■ Assigned task:
A verbatim copy of the records below, pictures omitted, is the task.

■ Modification records:
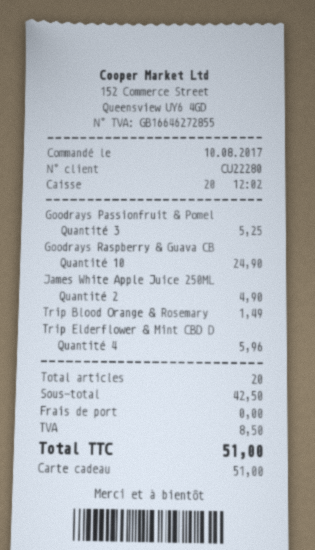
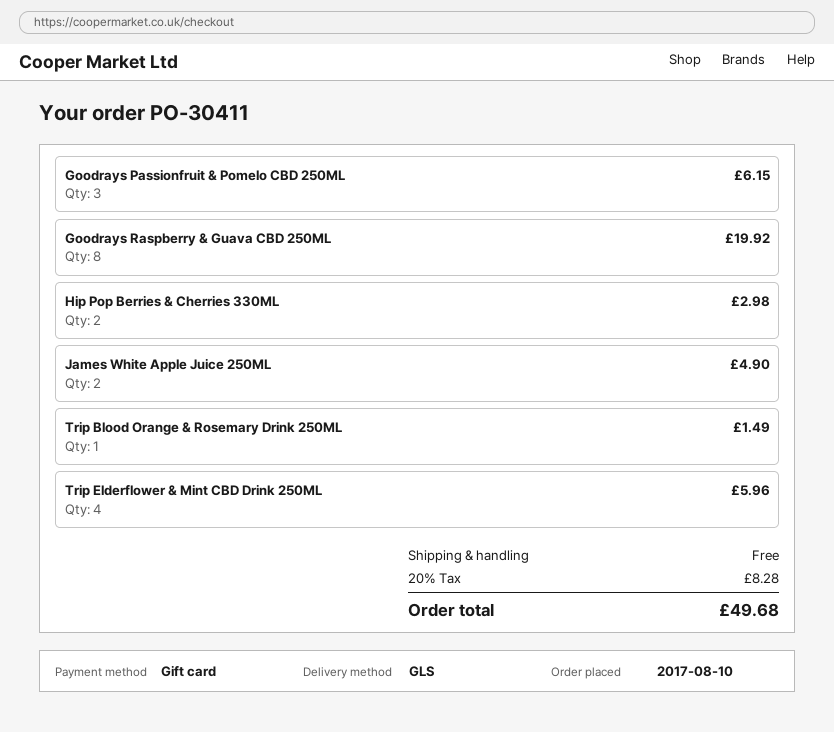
Goodrays Passionfruit & Pomel: 3 for 5.25 -> 3 for 6.15
Goodrays Raspberry & Guava CB: 10 for 24.90 -> 8 for 19.92
Hip Pop Berries & Cherries 330ML: none -> 2 for 2.98
tax: 8.50 -> 8.28
total: 51.00 -> 49.68

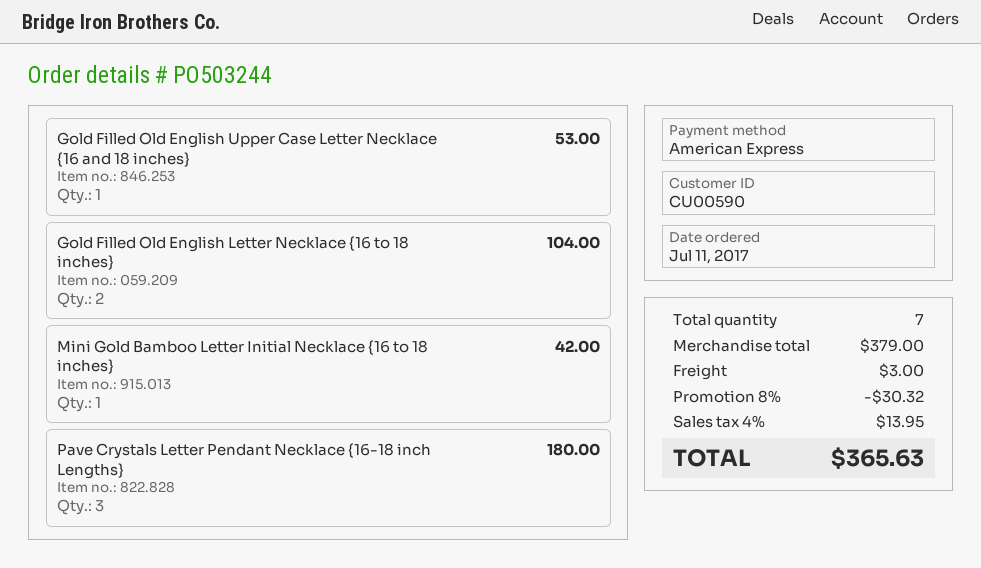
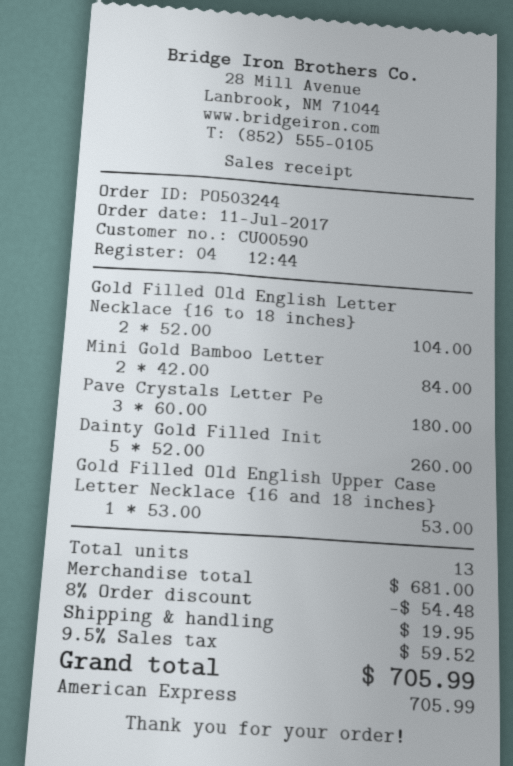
Mini Gold Bamboo Letter Initial Necklace {16 to 18 inches}: 1 for 42.00 -> 2 for 84.00
Dainty Gold Filled Init: none -> 5 for 260.00
total quantity: 7 -> 13
subtotal: 379.00 -> 681.00
discount: 8% = 30.32 -> 8% = 54.48
shipping: 3.00 -> 19.95
tax: 4% = 13.95 -> 9.5% = 59.52
total: 365.63 -> 705.99

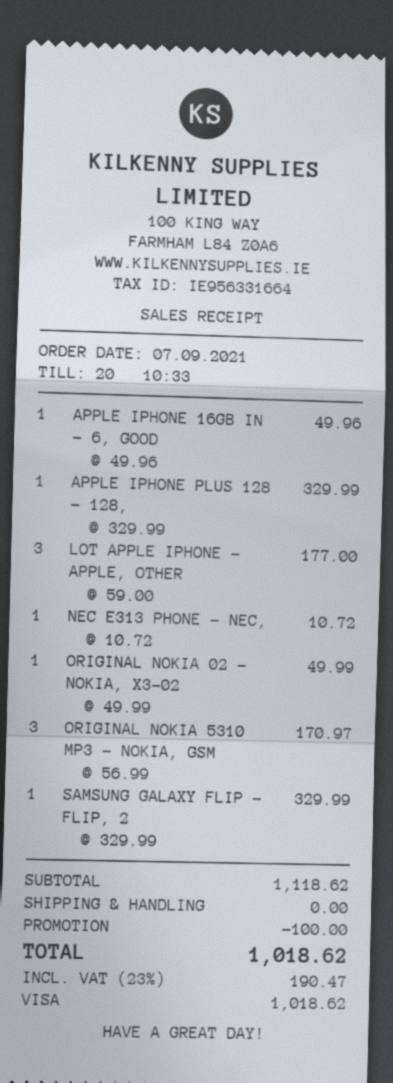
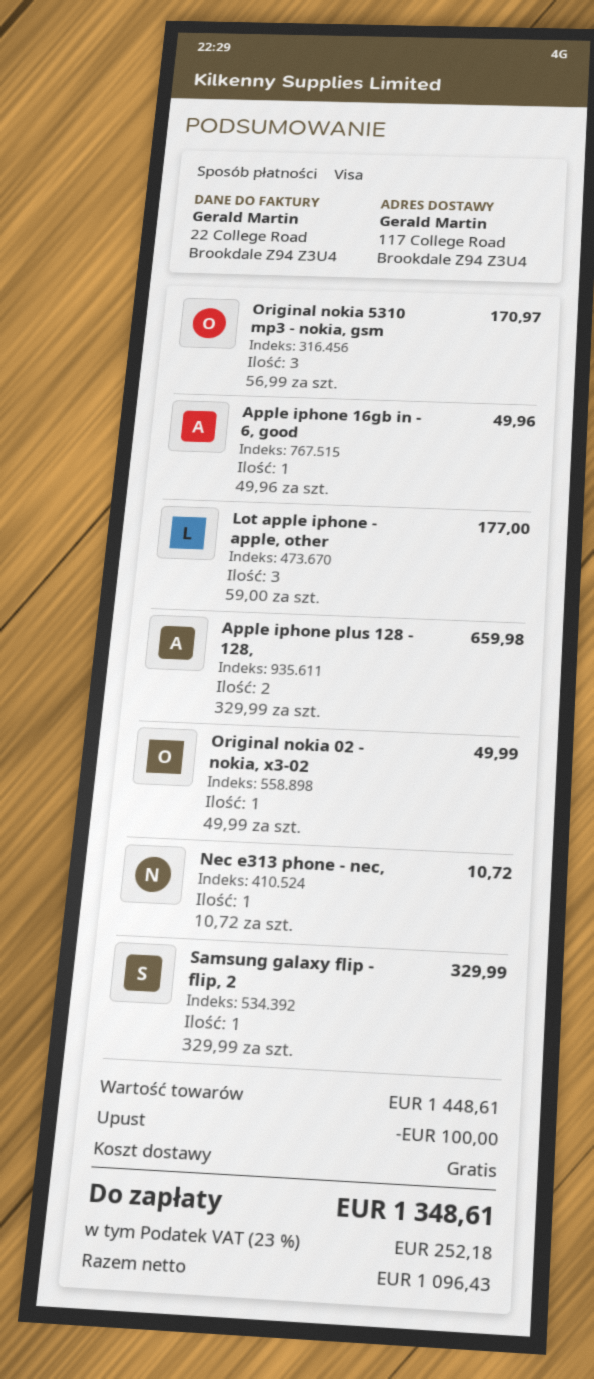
APPLE IPHONE PLUS 128 - 128,: 1 x 329.99 = 329.99 -> 2 x 329.99 = 659.98
subtotal: 1118.62 -> 1448.61
tax: 23% = 190.47 -> 23% = 252.18
total: 1018.62 -> 1348.61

■ Task result:
Goodrays Passionfruit & Pomel: 3 for 5.25 -> 3 for 6.15
Goodrays Raspberry & Guava CB: 10 for 24.90 -> 8 for 19.92
Hip Pop Berries & Cherries 330ML: none -> 2 for 2.98
tax: 8.50 -> 8.28
total: 51.00 -> 49.68

Mini Gold Bamboo Letter Initial Necklace {16 to 18 inches}: 1 for 42.00 -> 2 for 84.00
Dainty Gold Filled Init: none -> 5 for 260.00
total quantity: 7 -> 13
subtotal: 379.00 -> 681.00
discount: 8% = 30.32 -> 8% = 54.48
shipping: 3.00 -> 19.95
tax: 4% = 13.95 -> 9.5% = 59.52
total: 365.63 -> 705.99

APPLE IPHONE PLUS 128 - 128,: 1 x 329.99 = 329.99 -> 2 x 329.99 = 659.98
subtotal: 1118.62 -> 1448.61
tax: 23% = 190.47 -> 23% = 252.18
total: 1018.62 -> 1348.61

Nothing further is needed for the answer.